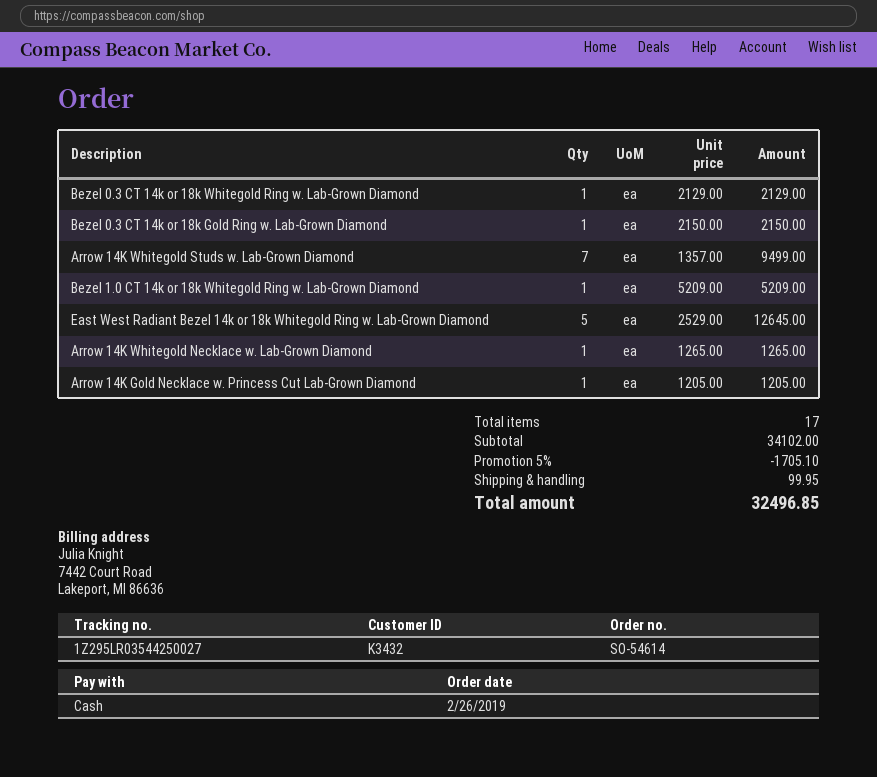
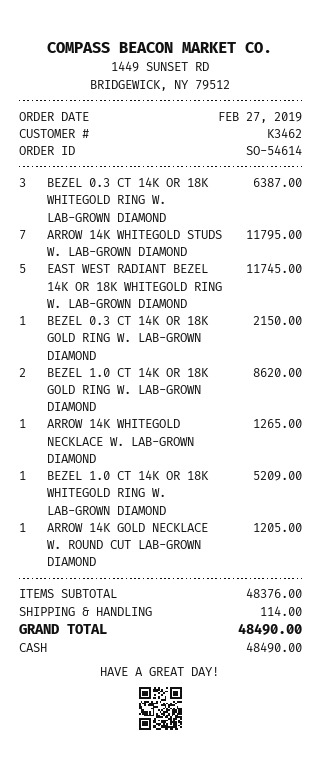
order date: 2019-02-26 -> 2019-02-27
customer number: K3432 -> K3462
Bezel 0.3 CT 14k or 18k Whitegold Ring w. Lab-Grown Diamond: 1 for 2129.00 -> 3 for 6387.00
Arrow 14K Whitegold Studs w. Lab-Grown Diamond: 7 for 9499.00 -> 7 for 11795.00
East West Radiant Bezel 14k or 18k Whitegold Ring w. Lab-Grown Diamond: 5 for 12645.00 -> 5 for 11745.00
Arrow 14K Gold Necklace w. Princess Cut Lab-Grown Diamond: 1 for 1205.00 -> none
BEZEL 1.0 CT 14K OR 18K GOLD RING W. LAB-GROWN DIAMOND: none -> 2 for 8620.00
ARROW 14K GOLD NECKLACE W. ROUND CUT LAB-GROWN DIAMOND: none -> 1 for 1205.00
subtotal: 34102.00 -> 48376.00
discount: 5% = 1705.10 -> none
shipping: 99.95 -> 114.00
total: 32496.85 -> 48490.00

+ + + +

#### [Task directions]
The line containing "Arrow 14K Whitegold" and every line after it, through the last one above, should be written out word for word.

#### [Output below]
Arrow 14K Whitegold Studs w. Lab-Grown Diamond: 7 for 9499.00 -> 7 for 11795.00
East West Radiant Bezel 14k or 18k Whitegold Ring w. Lab-Grown Diamond: 5 for 12645.00 -> 5 for 11745.00
Arrow 14K Gold Necklace w. Princess Cut Lab-Grown Diamond: 1 for 1205.00 -> none
BEZEL 1.0 CT 14K OR 18K GOLD RING W. LAB-GROWN DIAMOND: none -> 2 for 8620.00
ARROW 14K GOLD NECKLACE W. ROUND CUT LAB-GROWN DIAMOND: none -> 1 for 1205.00
subtotal: 34102.00 -> 48376.00
discount: 5% = 1705.10 -> none
shipping: 99.95 -> 114.00
total: 32496.85 -> 48490.00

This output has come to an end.